A review by zalamaan
Empireland, by Sathnam Sanghera

3.0

The Book in Three Sentences

1 The British empire is not talked about enough in Britain today, and what is talked about are the good parts.

2. Lasting effects of empire include things like immigrants from colonies still feeling not part of the system due to racism, politicians wanting to keep the privilege of being an imperial power without the backlash, and people from colonies still identifying with traits made for them by the ruling powers to keep them in check (Sikh warrior race for example).

3. Arguing about what it is to be British is dumb, since the empire brought in peoples from all over. Street food in England has Indian influences, etc.

Impressions

The book talked a lot about things that I though most people would already know. The empire wasn't great for the people of the colonies, specifically people with different looks/skin colour. I'm not sure if I already knew this stuff because of my own bubble or if the author is oblivious to what most people believe. Although it is a good book, it seems fairly self-evident to anyone not white and sheltered and from a small town. I would've liked more detail on most of what he talked about. Every time he got to a good part in the chapter, I'd realize there was one or two pages left in it and he would start summing up/winding down.

I was interested to find out that although the abolition of slavery was led by the British, they also were the top earners from it first. Also, during abolition, the government paid the ex slave-owners for any 'property' and money they would have lost because of it. Meanwhile, former enslaved people got nothing.

How I Discovered It

It was discussed on Reddit and Twitter right after the Queen died. When people would come out and defend against others bashing her right after her death, others would point to this book to explain why the empire was bad for a whole lot of people.

Who Should Read It?

Anyone who still believes that the British empire was good for humanity overall. Anyone parroting the fact that the English abolished slavery as if that's all that mattered. Most of the left-leaning younger generation wouldn't need to, I think.

How The Book Changed Me

- Not much honestly, a lot of the information I had already known.
- Good to have a simple book to point to if someone asks

My Top Three Quotes

My parents never really explained why they came here beyond the fact that my grandparents had already arrived and they were entitled to call over dependants to join them, and they essentially corroborated Powell’s politics with their behaviour: never packing away the suitcases they had arrived with, resisting getting British passports in case they had to go back to India, and telling me that you voted Labour if you wanted brown immigrants to stay and Conservative if you wanted immigrants to go ‘home’.

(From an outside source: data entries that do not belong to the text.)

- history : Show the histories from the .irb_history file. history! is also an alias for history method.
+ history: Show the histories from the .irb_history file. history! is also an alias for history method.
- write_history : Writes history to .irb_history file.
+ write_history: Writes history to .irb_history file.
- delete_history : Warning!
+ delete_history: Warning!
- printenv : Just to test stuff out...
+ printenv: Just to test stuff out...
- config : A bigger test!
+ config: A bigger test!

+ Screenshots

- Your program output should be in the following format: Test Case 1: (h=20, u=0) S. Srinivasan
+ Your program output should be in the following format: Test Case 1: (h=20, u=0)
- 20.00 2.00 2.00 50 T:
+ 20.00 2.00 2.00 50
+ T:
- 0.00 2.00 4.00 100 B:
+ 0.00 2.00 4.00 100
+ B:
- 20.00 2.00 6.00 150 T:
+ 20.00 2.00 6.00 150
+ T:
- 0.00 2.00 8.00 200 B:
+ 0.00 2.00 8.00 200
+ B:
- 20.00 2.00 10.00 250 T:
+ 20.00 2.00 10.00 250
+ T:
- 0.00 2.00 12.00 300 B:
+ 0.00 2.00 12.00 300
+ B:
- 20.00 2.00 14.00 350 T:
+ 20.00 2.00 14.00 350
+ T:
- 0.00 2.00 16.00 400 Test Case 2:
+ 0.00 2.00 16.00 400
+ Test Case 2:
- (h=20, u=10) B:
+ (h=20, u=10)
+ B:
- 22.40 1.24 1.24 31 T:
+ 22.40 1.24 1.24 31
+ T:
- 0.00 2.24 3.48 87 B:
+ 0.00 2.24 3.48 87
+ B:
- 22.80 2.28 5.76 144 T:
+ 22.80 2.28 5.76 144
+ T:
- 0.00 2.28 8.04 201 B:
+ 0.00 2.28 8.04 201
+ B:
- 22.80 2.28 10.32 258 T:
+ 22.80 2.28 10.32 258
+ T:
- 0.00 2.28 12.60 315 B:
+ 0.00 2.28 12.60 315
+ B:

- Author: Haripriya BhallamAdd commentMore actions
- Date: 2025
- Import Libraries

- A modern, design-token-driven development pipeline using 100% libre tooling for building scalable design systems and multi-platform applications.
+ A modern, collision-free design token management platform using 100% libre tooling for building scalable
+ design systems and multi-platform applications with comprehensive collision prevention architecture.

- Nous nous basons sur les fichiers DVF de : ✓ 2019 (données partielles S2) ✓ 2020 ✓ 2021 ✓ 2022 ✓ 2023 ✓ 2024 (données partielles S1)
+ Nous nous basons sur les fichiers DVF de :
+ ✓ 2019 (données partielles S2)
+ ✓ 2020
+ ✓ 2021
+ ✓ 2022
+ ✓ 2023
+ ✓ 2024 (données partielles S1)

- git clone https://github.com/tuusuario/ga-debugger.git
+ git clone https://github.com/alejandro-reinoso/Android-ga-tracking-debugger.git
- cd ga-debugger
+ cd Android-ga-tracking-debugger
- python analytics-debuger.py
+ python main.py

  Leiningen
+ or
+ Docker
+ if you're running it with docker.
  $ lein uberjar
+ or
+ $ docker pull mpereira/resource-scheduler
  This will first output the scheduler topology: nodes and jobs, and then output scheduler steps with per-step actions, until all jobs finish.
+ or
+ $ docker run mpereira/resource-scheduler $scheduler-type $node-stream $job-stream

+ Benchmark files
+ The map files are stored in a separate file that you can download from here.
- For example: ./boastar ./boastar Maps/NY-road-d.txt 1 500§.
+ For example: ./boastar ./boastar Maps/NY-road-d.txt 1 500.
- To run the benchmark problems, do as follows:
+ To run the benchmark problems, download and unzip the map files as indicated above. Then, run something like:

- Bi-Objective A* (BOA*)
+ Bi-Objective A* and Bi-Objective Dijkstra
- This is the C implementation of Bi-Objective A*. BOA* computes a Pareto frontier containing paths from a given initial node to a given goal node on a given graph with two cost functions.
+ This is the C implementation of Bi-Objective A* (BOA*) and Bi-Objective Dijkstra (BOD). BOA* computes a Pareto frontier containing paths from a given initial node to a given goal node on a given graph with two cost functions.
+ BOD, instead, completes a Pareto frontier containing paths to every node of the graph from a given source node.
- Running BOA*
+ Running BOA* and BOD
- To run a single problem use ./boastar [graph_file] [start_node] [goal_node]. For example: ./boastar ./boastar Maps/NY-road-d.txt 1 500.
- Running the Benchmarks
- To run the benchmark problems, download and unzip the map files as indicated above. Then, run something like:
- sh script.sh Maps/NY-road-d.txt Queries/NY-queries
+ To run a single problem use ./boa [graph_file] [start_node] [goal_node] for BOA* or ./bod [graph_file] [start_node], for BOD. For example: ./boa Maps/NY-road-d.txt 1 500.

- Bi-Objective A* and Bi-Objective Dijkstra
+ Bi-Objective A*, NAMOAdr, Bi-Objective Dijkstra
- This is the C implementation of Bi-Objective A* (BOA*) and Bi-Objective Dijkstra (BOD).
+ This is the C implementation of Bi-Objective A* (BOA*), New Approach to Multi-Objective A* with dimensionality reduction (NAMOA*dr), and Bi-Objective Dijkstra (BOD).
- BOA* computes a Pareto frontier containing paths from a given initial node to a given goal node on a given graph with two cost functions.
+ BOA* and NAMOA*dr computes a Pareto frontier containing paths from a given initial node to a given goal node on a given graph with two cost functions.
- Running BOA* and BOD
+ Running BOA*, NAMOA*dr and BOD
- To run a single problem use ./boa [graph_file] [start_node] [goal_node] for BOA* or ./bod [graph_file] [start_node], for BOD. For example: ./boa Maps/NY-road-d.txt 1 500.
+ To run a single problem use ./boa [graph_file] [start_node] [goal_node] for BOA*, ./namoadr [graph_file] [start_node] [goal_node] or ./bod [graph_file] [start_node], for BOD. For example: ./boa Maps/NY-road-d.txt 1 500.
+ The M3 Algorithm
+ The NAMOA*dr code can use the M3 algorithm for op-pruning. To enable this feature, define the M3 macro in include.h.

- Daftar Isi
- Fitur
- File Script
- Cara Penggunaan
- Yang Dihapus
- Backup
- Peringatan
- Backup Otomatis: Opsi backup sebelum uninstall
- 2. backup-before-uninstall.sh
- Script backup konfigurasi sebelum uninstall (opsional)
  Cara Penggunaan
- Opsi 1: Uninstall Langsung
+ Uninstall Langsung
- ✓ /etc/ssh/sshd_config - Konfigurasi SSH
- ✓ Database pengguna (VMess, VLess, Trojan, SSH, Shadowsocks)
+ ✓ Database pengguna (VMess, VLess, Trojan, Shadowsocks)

More recently this sense of privilege and entitlement was inadvertently dramatized by a Brexiteer commenting on social media: he had campaigned to liberate the UK from the EU but when he found himself being forced to wait in an immigration queue at an EU airport in Amsterdam, he complained out loud that ‘this isn’t the Brexit I voted for’.

Freudian psychoanalysts believe that if you deny or repress a traumatic experience, you risk acting out versions of the original trauma in ways that can be self-defeating.